Mansfield Woodhouse Greyhound Stadium
- Location: Old Mill Lane, Mansfield Woodhouse, Nottinghamshire
- Coordinates: 53°09′30″N 1°10′42″W﻿ / ﻿53.15833°N 1.17833°W
- Opened: 1948
- Closed: 1961

= Mansfield Woodhouse Greyhound Stadium =

Greyhound racing stadium in Mansfield, England

Mansfield Woodhouse Greyhound Stadium was a greyhound racing stadium between Mansfield Woodhouse and Mansfield in Nottinghamshire.

==Origins==
The stadium was constructed south of Mansfield Woodhouse and on the north east side of Mansfield.

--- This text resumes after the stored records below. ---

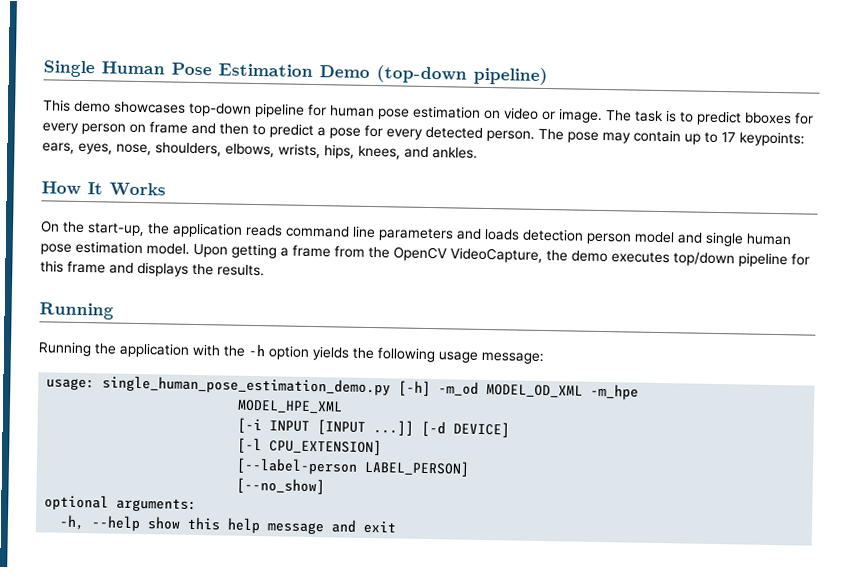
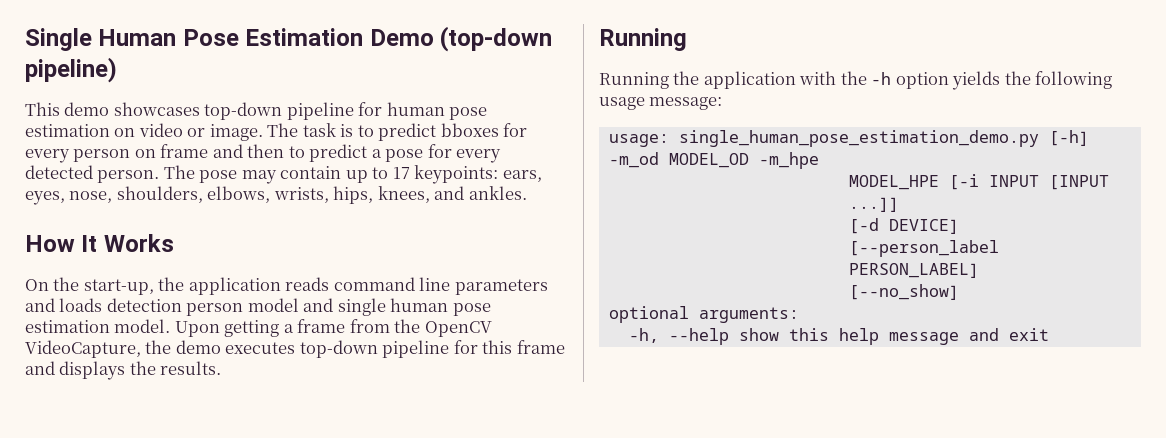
- Upon getting a frame from the OpenCV VideoCapture, the demo executes top/down pipeline for this frame and displays the results.
+ Upon getting a frame from the OpenCV VideoCapture, the demo executes top-down pipeline for this frame and displays the results.
- usage: single_human_pose_estimation_demo.py [-h] -m_od MODEL_OD_XML -m_hpe
+ usage: single_human_pose_estimation_demo.py [-h] -m_od MODEL_OD -m_hpe
- MODEL_HPE_XML
- [-i INPUT [INPUT ...]] [-d DEVICE]
+ MODEL_HPE [-i INPUT [INPUT ...]]
+ [-d DEVICE]
- [-l CPU_EXTENSION]
- [--label-person LABEL_PERSON]
+ [--person_label PERSON_LABEL]

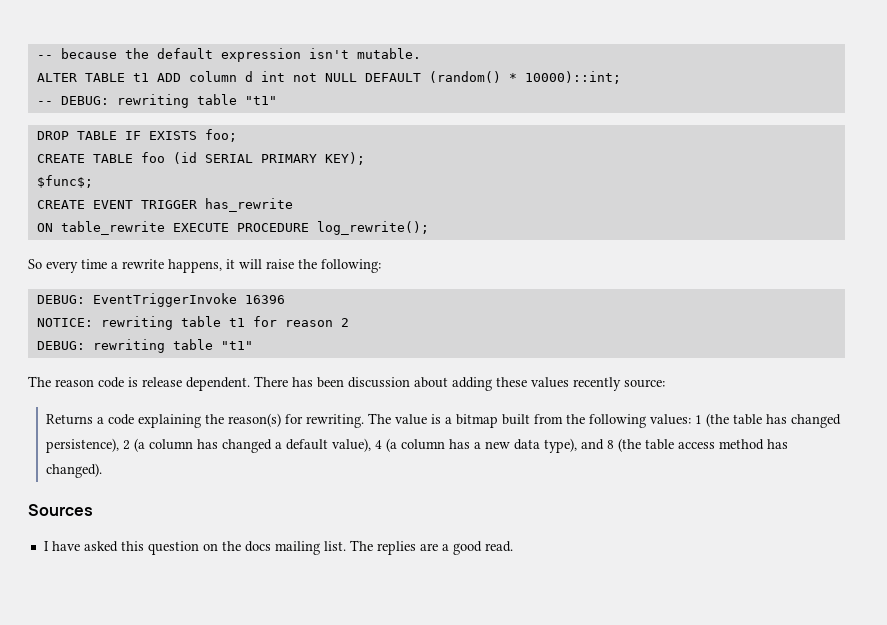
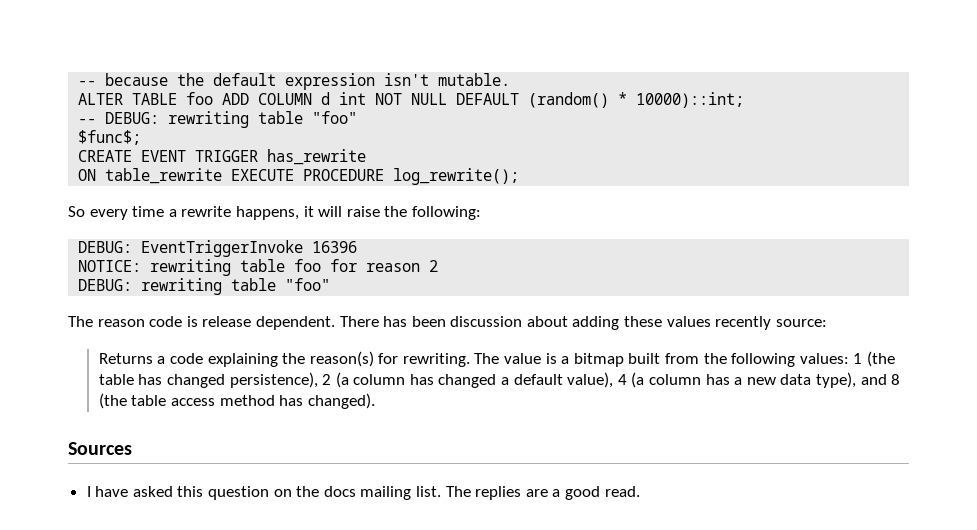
- ALTER TABLE t1 ADD column d int not NULL DEFAULT (random() * 10000)::int;
+ ALTER TABLE foo ADD COLUMN d int NOT NULL DEFAULT (random() * 10000)::int;
- -- DEBUG: rewriting table "t1"
- DROP TABLE IF EXISTS foo;
- CREATE TABLE foo (id SERIAL PRIMARY KEY);
+ -- DEBUG: rewriting table "foo"
- NOTICE: rewriting table t1 for reason 2
- DEBUG: rewriting table "t1"
+ NOTICE: rewriting table foo for reason 2
+ DEBUG: rewriting table "foo"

It was located off Old Mill Lane between the lane and the Mansfield Corporation sewage works sludge beds.

==History==
The greyhound racing was independent (unaffiliated to a governing body) and served the local mining community. The track opened after the war and opened for racing on 11 Dec 1948 and was overseen by Mr. C. Faulkner (managing director). It was listed as having a 5,000 capacity.

The track remained open until around 1961 and it is believed that the Duchess of Portland attended races there.

The site today is occupied by the Tall Trees Mobile Home Park.